Editing in-flight movies

(Welcome to The Soapbox, the space where we get loud, feisty, political, and opinionated about anything and everything. In this edition: Delta Airlines should provide uncut movies on their flights.

What’s the deal with airlines editing in-flight movies for content? (/end Jerry Seinfeld impression) But seriously, folks: I’ve recently taken a few trips across the country using Delta Airlines, and while their in-flight film selection is admittedly impressive, the glow of having a myriad of options at your fingertips immediately fades when you realize that each movie they offer comes with the following message beforehand: “This film has been modified from its original version. It has been formatted to fit this screen and edited for content.” The result? You aren’t truly watching the movies you think you’re watching.

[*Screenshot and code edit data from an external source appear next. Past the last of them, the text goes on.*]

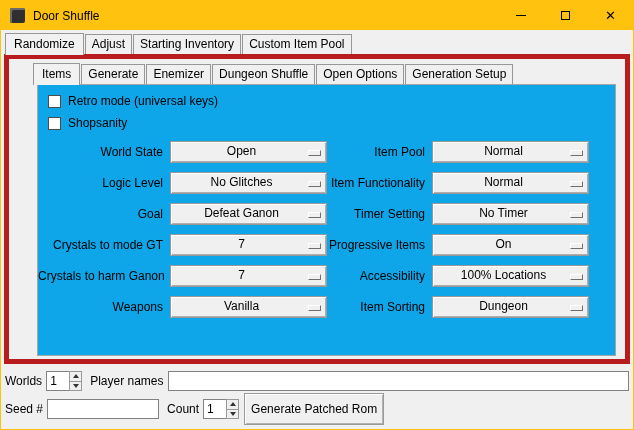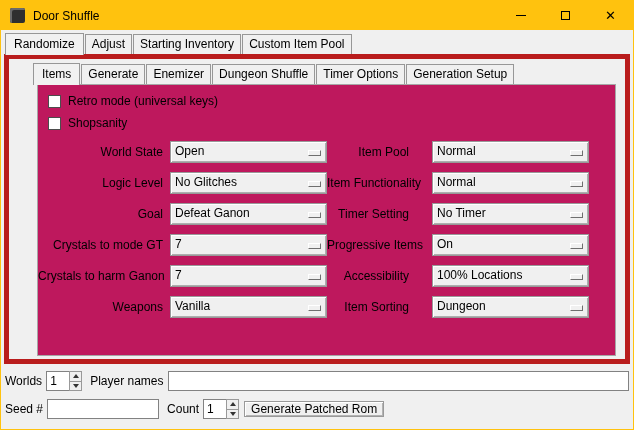--- a/index.html
+++ b/index.html
@@ -168,7 +168,7 @@
         <div class="tab">Generate</div>
         <div class="tab">Enemizer</div>
         <div class="tab">Dungeon Shuffle</div>
-        <div class="tab">Timer Options</div>
+        <div class="tab">Open Options</div>
         <div class="tab">Generation Setup</div>
       </div>
 

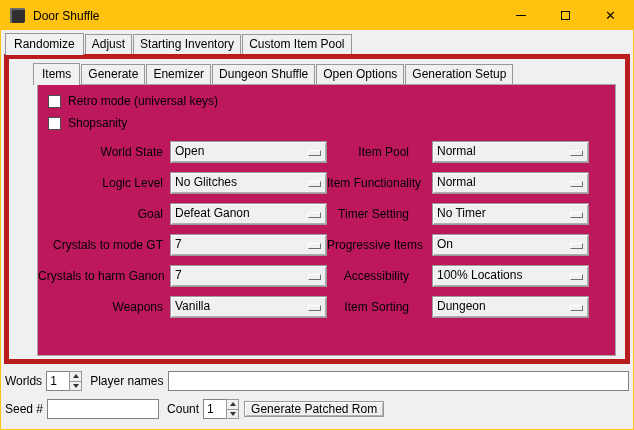--- a/index.html
+++ b/index.html
@@ -64,7 +64,7 @@
     margin: 0 9px 0 28px;
     border: 1px solid #a6a6a6;
     height: 272px;
-    background: #be185d;
+    background: #0ea5e9;
     padding-top: 5px;
   }
 

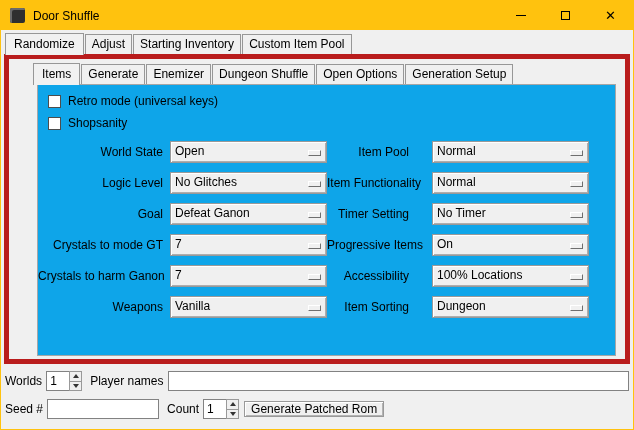--- a/index.html
+++ b/index.html
@@ -87,7 +87,7 @@
     border: 1px solid #999;
     box-shadow: inset 1px 1px 0 #ffffff, inset -1px -1px 0 #aeaeae;
     position: relative;
-    display: flex; align-items: center; justify-content: flex-start;
+    display: flex; align-items: center; justify-content: center;
     cursor: default;
   }
   .dd-text { padding: 0 18px 1px 4px; white-space: nowrap; }

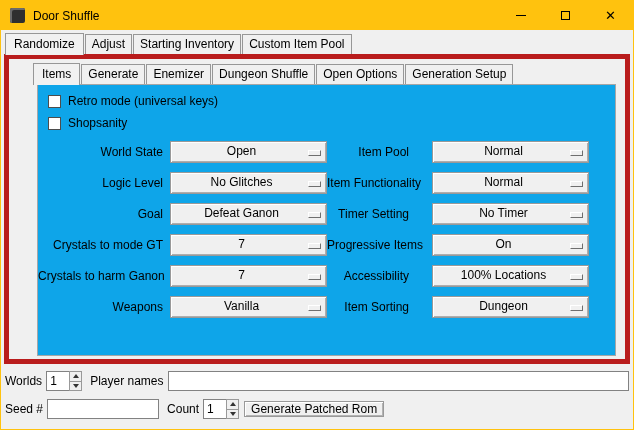--- a/index.html
+++ b/index.html
@@ -80,7 +80,7 @@
   .form-row { display: flex; align-items: center; height: 31px; }
   .lab { white-space: nowrap; }
   .lab-l { width: 132px; text-align: right; padding-right: 7px; }
-  .lab-r { width: 105px; text-align: right; padding-right: 23px; }
+  .lab-r { width: 105px; text-align: right; padding-right: 7px; }
   .dd {
     width: 157px; height: 22px; flex: 0 0 auto;
     background: #f0f0f0;

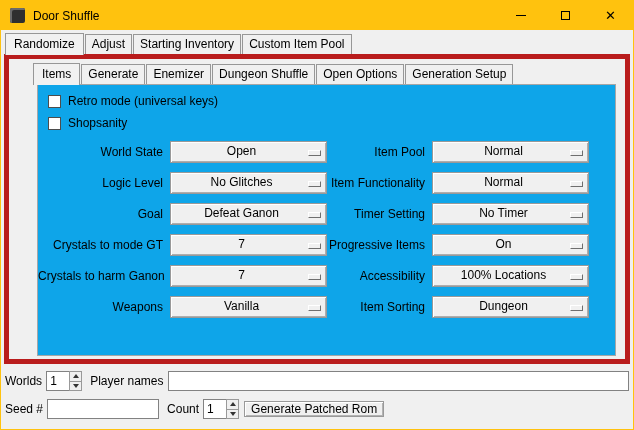--- a/index.html
+++ b/index.html
@@ -119,7 +119,7 @@
   .arr-up { width: 0; height: 0; border-left: 3px solid transparent; border-right: 3px solid transparent; border-bottom: 4px solid #333; }
   .arr-dn { width: 0; height: 0; border-left: 3px solid transparent; border-right: 3px solid transparent; border-top: 4px solid #333; }
   .btn {
-    height: 16px; padding: 2px 6px;
+    height: 32px; padding: 2px 6px;
     background: #f0f0f0;
     border: 1px solid #999;
     box-shadow: inset 1px 1px 0 #ffffff, inset -1px -1px 0 #b3b3b3;

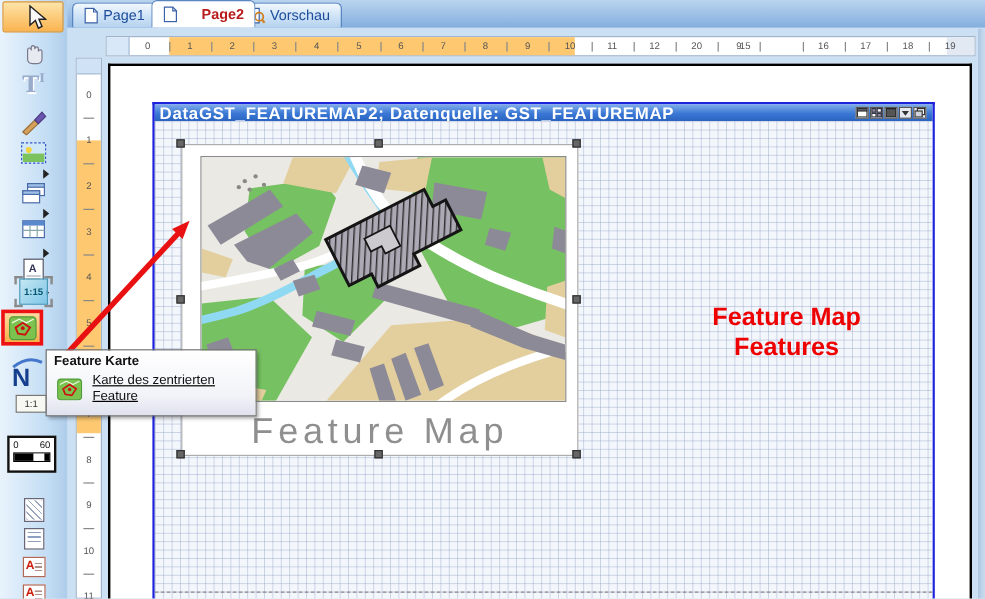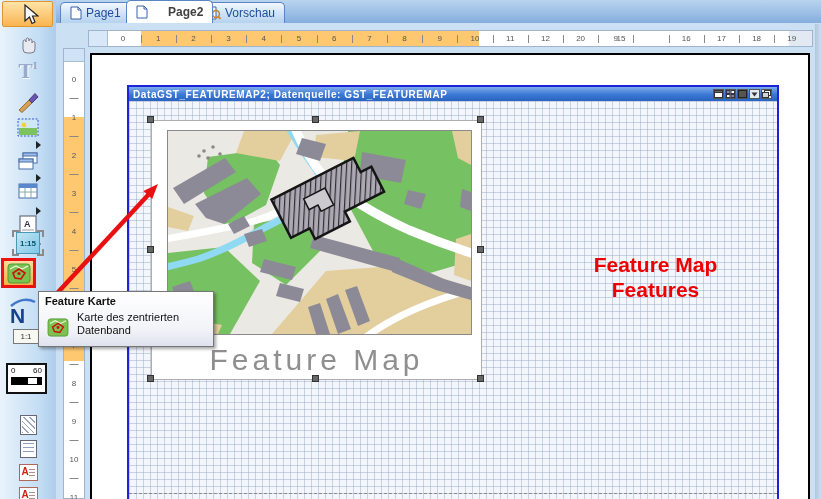--- a/index.html
+++ b/index.html
@@ -15,7 +15,7 @@
          display:flex; align-items:center; gap:4px; padding:0 9px; cursor:pointer; }
   .tab .tlabel { font-size:12px; color:#1d4c9c; white-space:nowrap; }
   .tab.active { top:0; height:23px; background:#fff; z-index:2; }
-  .tab.active .tlabel { font-weight:bold; color:#404040;padding-left:16px; }
+  .tab.active .tlabel { font-weight:bold; color:#b91c1c;padding-left:16px; }
 
   
   .toolbar { position:absolute; left:0; top:0; width:56px; height:499px;

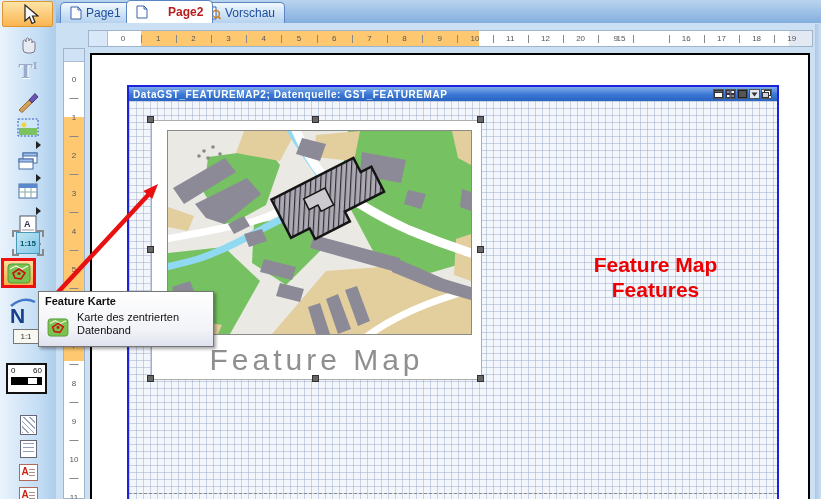--- a/index.html
+++ b/index.html
@@ -78,7 +78,7 @@
   .band-header { position:absolute; left:0; top:0; right:0; height:14px;
           background:linear-gradient(#7fadea,#3a77d4 55%,#2a63c0);
           display:flex; align-items:center; }
-  .band-title { font-size:10px; font-weight:bold; color:#fff; letter-spacing:.6px; padding-left:4px; white-space:nowrap; }
+  .band-title { font-size:14px; font-weight:bold; color:#fff; letter-spacing:.6px; padding-left:4px; white-space:nowrap; }
   .band-buttons { position:absolute; right:5px; top:2px; display:flex; gap:1px; }
   .bbtn { width:11px; height:10px; background:#e6e9ef; border:1px solid #555; display:flex; align-items:center; justify-content:center; cursor:pointer; }
   .band-content { position:absolute; left:0; top:14px; right:0; bottom:0;

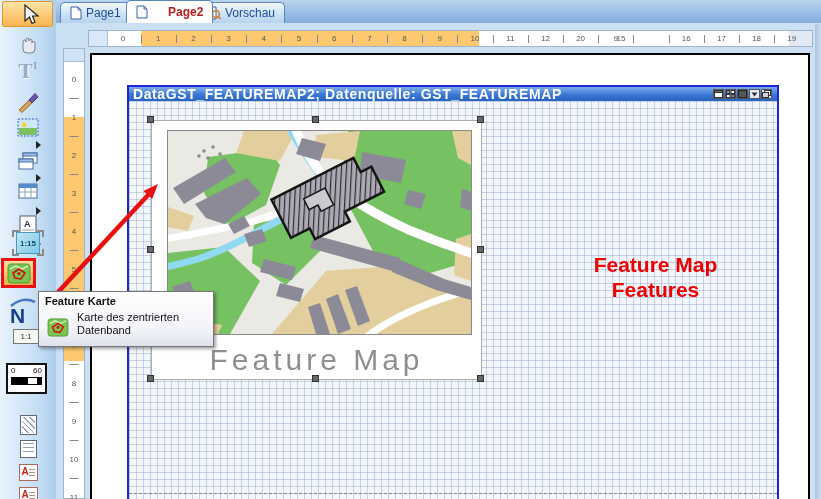--- a/index.html
+++ b/index.html
@@ -106,7 +106,7 @@
           background:linear-gradient(#ffffff,#f2f3f8 70%,#dfe2ee); border:1px solid #767676;
           box-shadow:2px 2px 3px rgba(0,0,0,.35); padding:3px 6px; }
   .tooltip-title { font-size:11px; font-weight:bold; color:#111; }
-  .tooltip-row { display:flex; align-items:flex-end; gap:8px; margin-top:4px; padding-left:2px; }
+  .tooltip-row { display:flex; align-items:center; gap:8px; margin-top:4px; padding-left:2px;text-decoration:underline; }
   .tooltip-text { font-size:11px; color:#111; line-height:13px; }
 </style>
 </head>

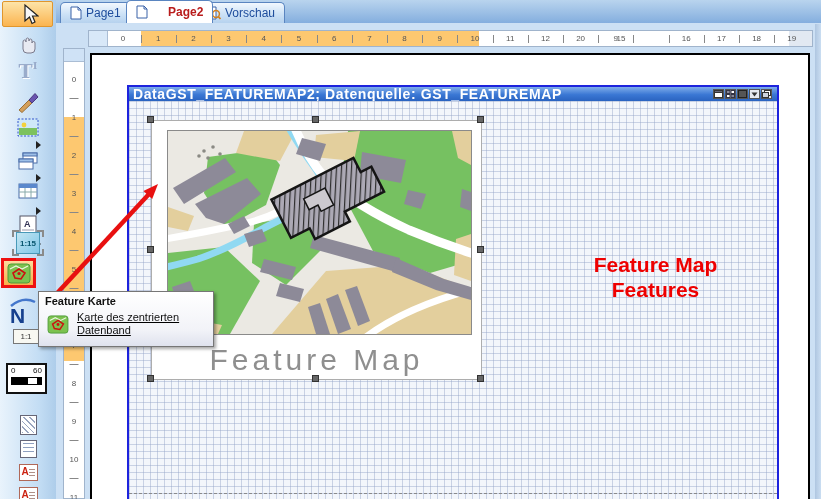--- a/index.html
+++ b/index.html
@@ -474,7 +474,7 @@
         </svg>
       <div class="tooltip-text">
         <div>Karte des zentrierten</div>
-        <div>Datenband</div>
+        <div>Feature</div>
       </div>
     </div>
   </div>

I despise Richard Curtis’s 2003 film Love Actually, but since my wife had never seen it, I wanted to get her take on it and see if she felt the same way or if I was being too harsh. (Hot take: that movie is not very good.) A long Delta flight seemed like a good place to accomplish this, since we didn’t have to pay anything extra to rent it and were looking for something to watch anyway. But I soon realized that the version we saw removed the John and Judy plotline: Martin Freeman and Joanna Page play characters who slowly fall for each other as they work as stand-ins on an adult film set, but thanks to the airline’s censoring, that subplot wasn’t even in the film.

The fact that I don’t like Love Actually is irrelevant: the problem is that we didn’t see the real film, and I only knew those characters were cut out of it because I’d seen it once before and noticed their absence. So at this point, I can no longer bring myself to watch movies on Delta flights. I was looking forward to catching up with Martin Scorsese’s Silence on a plane since the film’s long runtime made it difficult for me to devote the time to seeing it in a theater, but even though it’s technically available through the in-flight entertainment menu, I’ll never watch it on a Delta flight because now I’m not sure what they’d remove.

Look, before you jump into the comments to complain: yes, of course I realize this is a first world problem of the highest magnitude, and it has no real bearing whatsoever on the world at large or any importance in the grand scheme of life. But it still annoys me, and I figured there are a bunch of you out there who might feel the same way.

As someone who watches a ton of movies every year, I know I won’t always remember the circumstances under which I saw a specific film. So if, for example, that version of Love Actually was my first and only viewing and years later I found myself in a conversation about the film and the other person started talking about Martin Freeman’s character in it, I’d look like an idiot if I tried to say that he wasn’t actually in the movie. Editing these films is a no-win situation: audiences may be passing the time by feeding content into their eyes, but what’s the point unless it’s the true, actual version of the thing you want to be watching?

I know this line of criticism can apply to all types of edited content, but I’m specifically calling out Delta because A) they’re one of the largest airlines in the country and B) last year I flew on a rival airline and watched Everybody Wants Some!!, which was not censored in any way, so it’s obviously possible for a major company to simply offer movies as-is instead of cutting them to shreds. So anyone who was preparing to use a “won’t someone think of the children!” rebuttal can save it. And maybe the dumbest aspect of this is that movies loaded up on Delta’s player – even PG rated movies like the live-action Beauty and the Beast – also contain a message that plays before the films that reads: “Parental Advisory. The following program contains material that could be sensitive to some adults and is not suitable for children. Viewer discretion is advised.” What’s the point of that warning if they’re just going to edit the movie anyway?

This situation reminds me of Sony’s “clean initiative” they tried launching earlier this summer, which was met with extreme blowback from filmmakers like Judd Apatow and Seth Rogen, who weren’t happy to hear that their films would be presented in a way they didn’t intend. And sure, filmmakers probably weren’t intending for you to watch their movies on a plane in the first place – clearly a theatrical setting is the preferred location of an initial viewing for 99.9% of movies – but editing these films and watching them on a tiny screen attached to the seat in front of you? That’s just adding insult to injury. Moral of the story: editing movies for flights is stupid, and Delta needs to cut out cutting it out.